Возможно, они со своим благоденствием слегка хватили через край. В страну хлынул поток беженцев; местные жители утверждают, что ныне Auslander[3]составляют половину населения. Вот почему на выборах в некоторых кантонах одержала верх партия национального действия, которая вошла в правящую коалицию. Ее девиз, вернее, боевой клич: «Швейцарию швейцарцам!» Кстати, вчера мы получили Einladung[4]из Fremdenkontrolle der Stadt Zurich. Управление по делам иностранцев города Цюриха. Необходимо продлить наши Auslanderausweise[5]. Подобная процедура повторяется теперь раз в четыре месяца. Интересно, а не вознамерились ли власти дать нам пинка под зад?

Впрочем, пока все спокойно. Падают белые снежинки. Я будто очутился в своего рода карманной утопии, сочиняю на крохотном островке покоя посреди обезумевшего мира. Может быть, так будет проще приспособиться к тому, что меня ожидает; быть может, отныне, стоит лишь вспомнить Швейцарию, я буду всякий раз испытывать схожие чувства.
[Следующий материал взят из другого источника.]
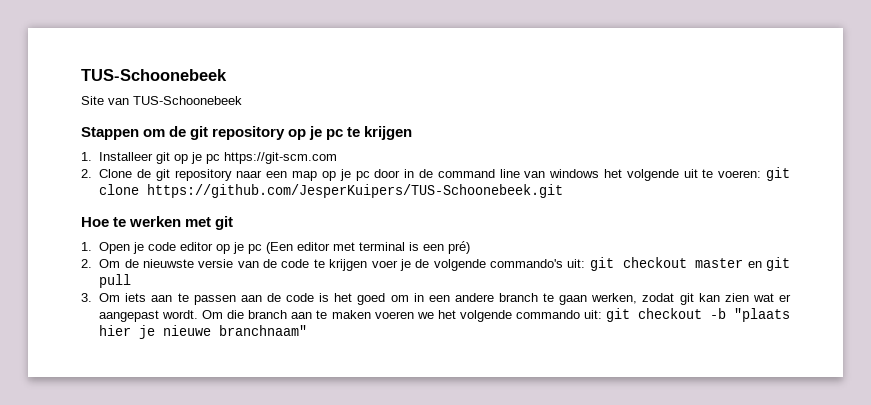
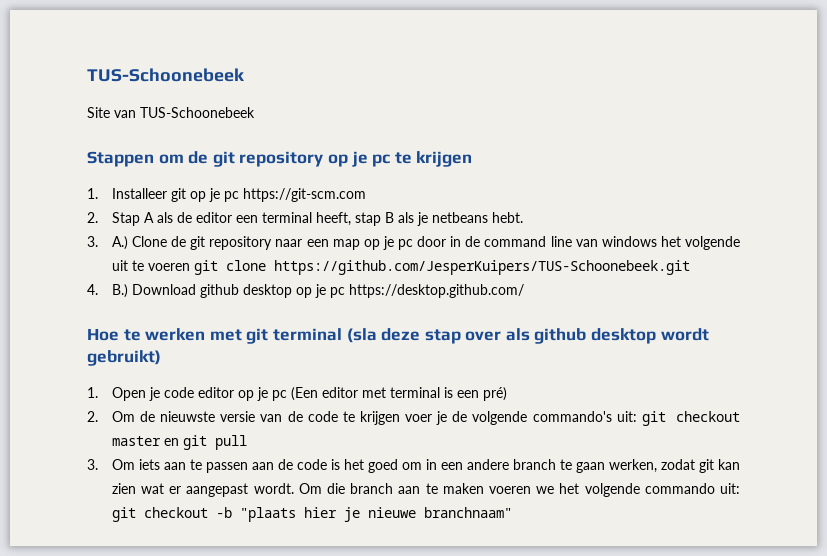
(92, 173) none -> [111,212,523,226] [87,236,128,250] Stap A als de editor een terminal heeft, stap B als je netbeans hebt. // 3. A.)
[718,170,762,178] voeren: -> [147,263,190,271] voeren
(564, 191) none -> [87,284,524,298] // 4. B.) Download github desktop op je pc https://desktop.github.com/
(234, 223) none -> [272,328,709,344] [87,350,161,366] terminal (sla deze stap over als github desktop wordt gebruikt)

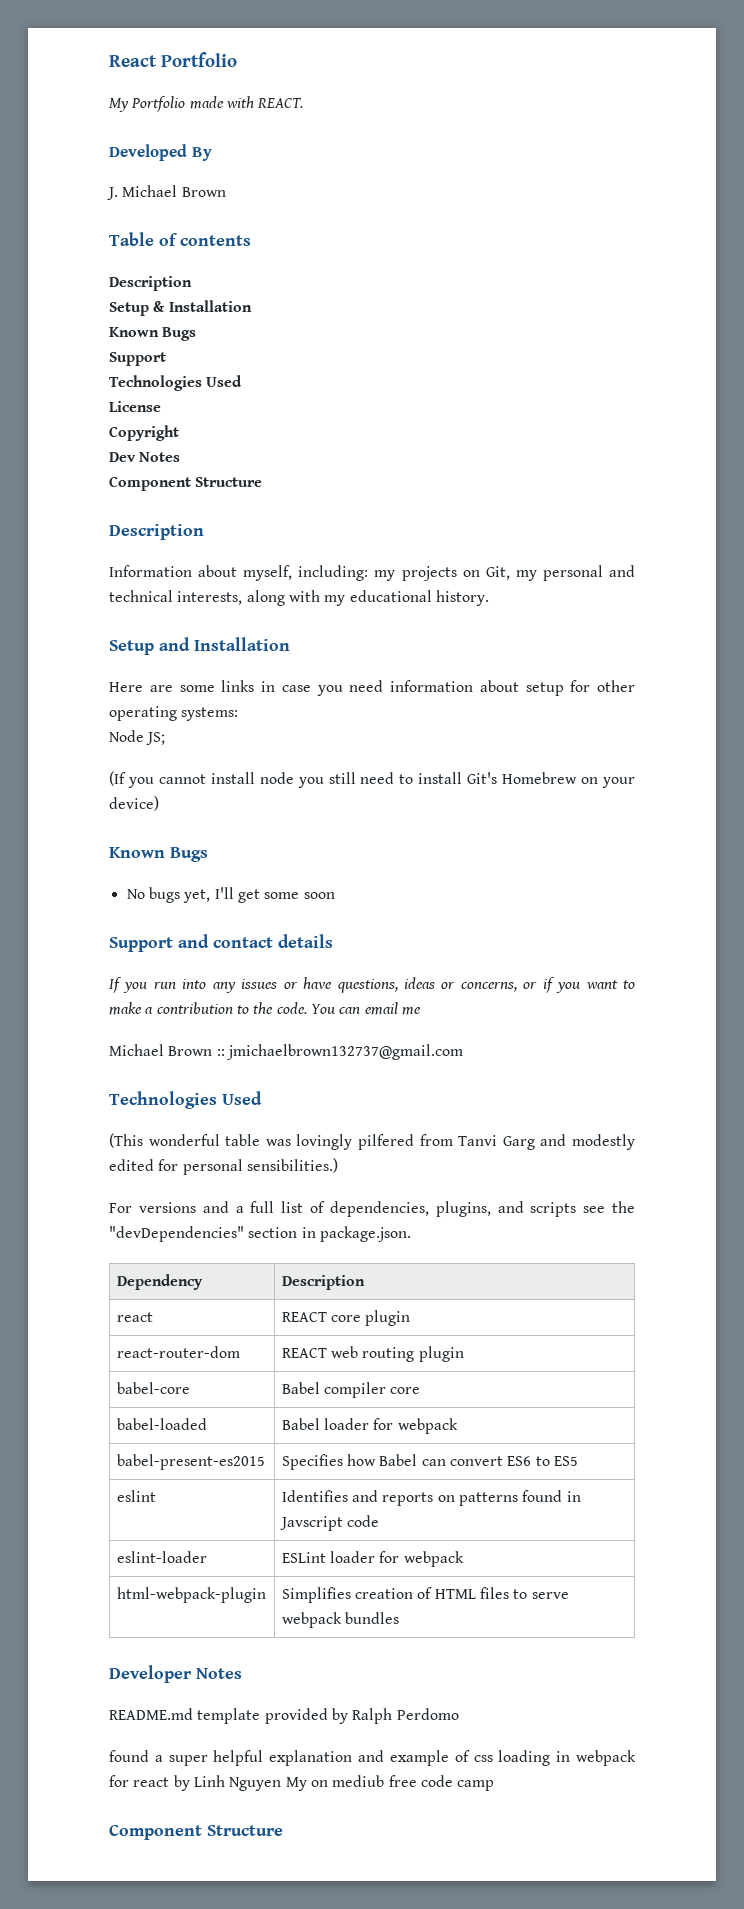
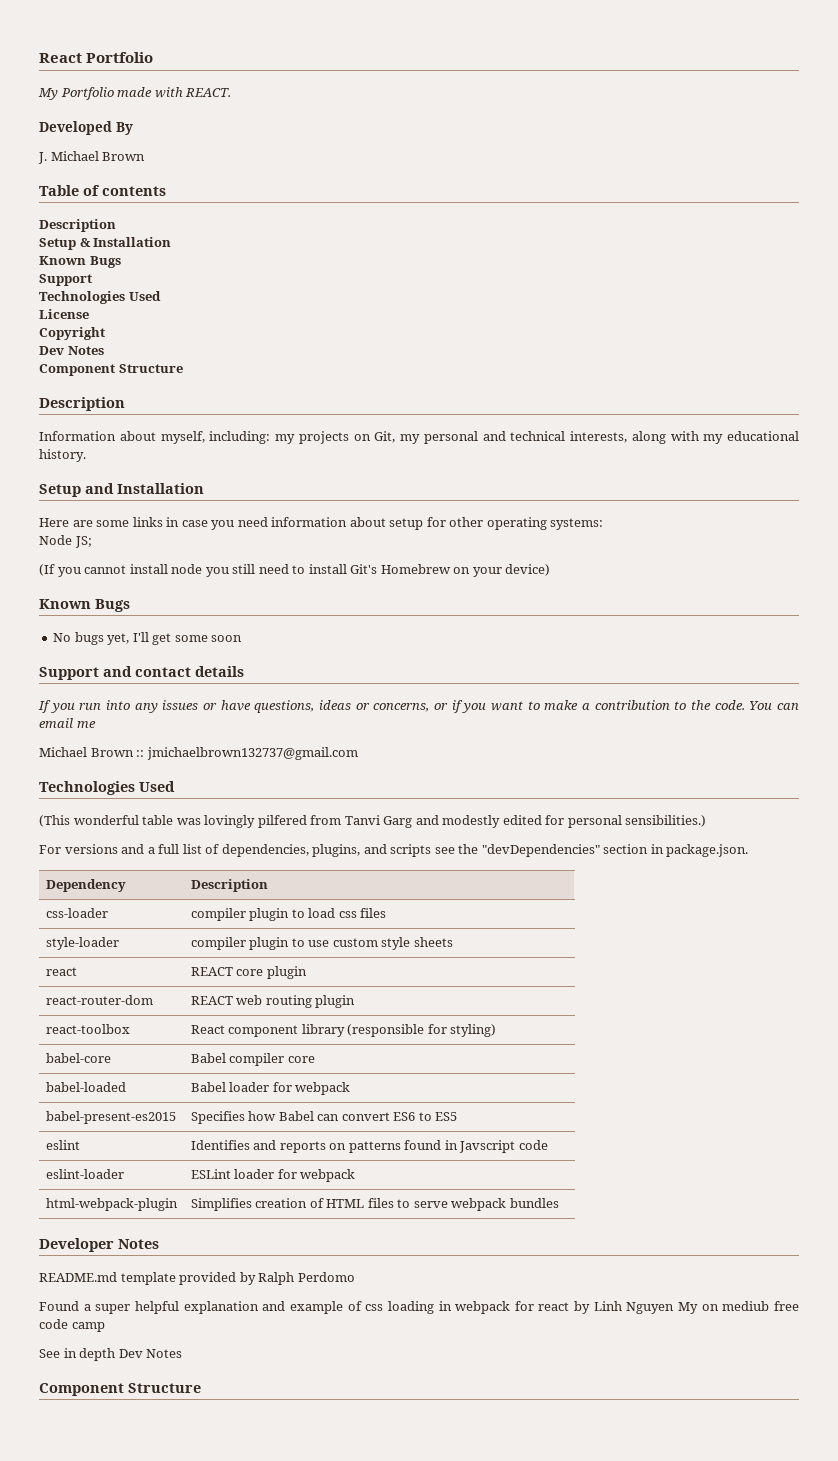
(365, 1282) none -> [45,908,108,918] [190,908,387,921] [45,937,119,950] [190,937,453,950] // css-loader | compiler plugin to load css files // style-loader | compiler plugin to use custom style sheets
(464, 1354) none -> [45,1024,130,1034] [190,1024,497,1037] // react-toolbox | React component library (responsible for styling)
[109,1750,149,1762] found -> [39,1301,79,1311] Found
(495, 1785) none -> [39,1348,183,1361] // See in depth Dev Notes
К несчастью, карманных утопий на свете не бывает.

* * *

На следующее утро Надежда вместе с Кевином и Дорис отправились к Оскару Балдарамме. Они сели на велосипеды, выехали на шоссе – гул голосов, скрип тормозов, то и дело кто-то с кем-то сталкивается, – вскоре добрались до улицы, на которой жил Оскар, и покатили по ней вниз, в тени высоких деревьев, чьи стволы в лучах утреннего солнца отливали янтарем.

Возле дома Оскара росли лимоны и авокадо. Некоторые плоды попадали на землю; от них исходил сладковатый запах. Сам дом – типовой, возведенный в пятидесятых годах, представлял собой одно из тех деревянных строений с покрытыми штукатуркой стенами, которыми когда-то изобиловали городские пригороды; на крыше лежала каменная черепица. В глубине двора, под сенью авокадо, располагался навес для велосипедов и сельскохозяйственных инструментов. Его крыша углом соприкасалась с крышей дома.

– Навес для автомобиля, – сказал Кевин, с интересом разглядывая сооружение. – Их почти не осталось.

Оскар вышел навстречу гостям в пестрой гавайской рубашке, узор которой составляли чередующиеся желтые и голубые полосы, и сиреневых шортах. Не обратив ни малейшего внимания на Дорис, которая насмешливо прищурилась, он пригласил всех внутрь. Дорис заметила, что дом чересчур велик для одного человека; Оскар тут же напыжился, отступил в сторону, насупил брови, помахал в воздухе воображаемой сигарой и произнес: «Милости просим подселяться!»

Кевин и Дорис недоуменно уставились на него.

– Граучо Маркс[6], – пояснил Оскар.

– Я слышала это имя, – проговорила Дорис, переглянувшись с Кевином, который утвердительно кивнул. Оскар поглядел на Надежду. Та улыбалась.

– В таком случае… – пробормотал он, сложил губы дудочкой и пригласил гостей в соседнюю комнату.

Когда они осмотрели дом, Кевин поинтересовался, чего конкретно хочет Оскар.

– Никаких излишеств. – Оскар взмахнул рукой. – Стены настолько прозрачные, что невозможно определить, внутри ты или снаружи; третий этаж с мансардой, а также, возможно, с голубятней, солярием, холодильником и мусоропроводом; банановые и коричные деревья, лестница с позолоченными перилами; библиотека, способная вместить двадцать тысяч томов, и система бесперебойной доставки продуктов.

– А огород вам не нужен? – спросила Дорис.

– Терпеть не могу работать в огороде.

– Оскар, это просто смешно! – Дорис закатила глаза.

– Вот такой я недотепа, – торжественно заявил хозяин.

– Откуда же вы собираетесь брать овощи?

– Буду покупать. Помните, что это означает?

– Помню. – Похоже, шутка Оскара пришлась Дорис не по вкусу.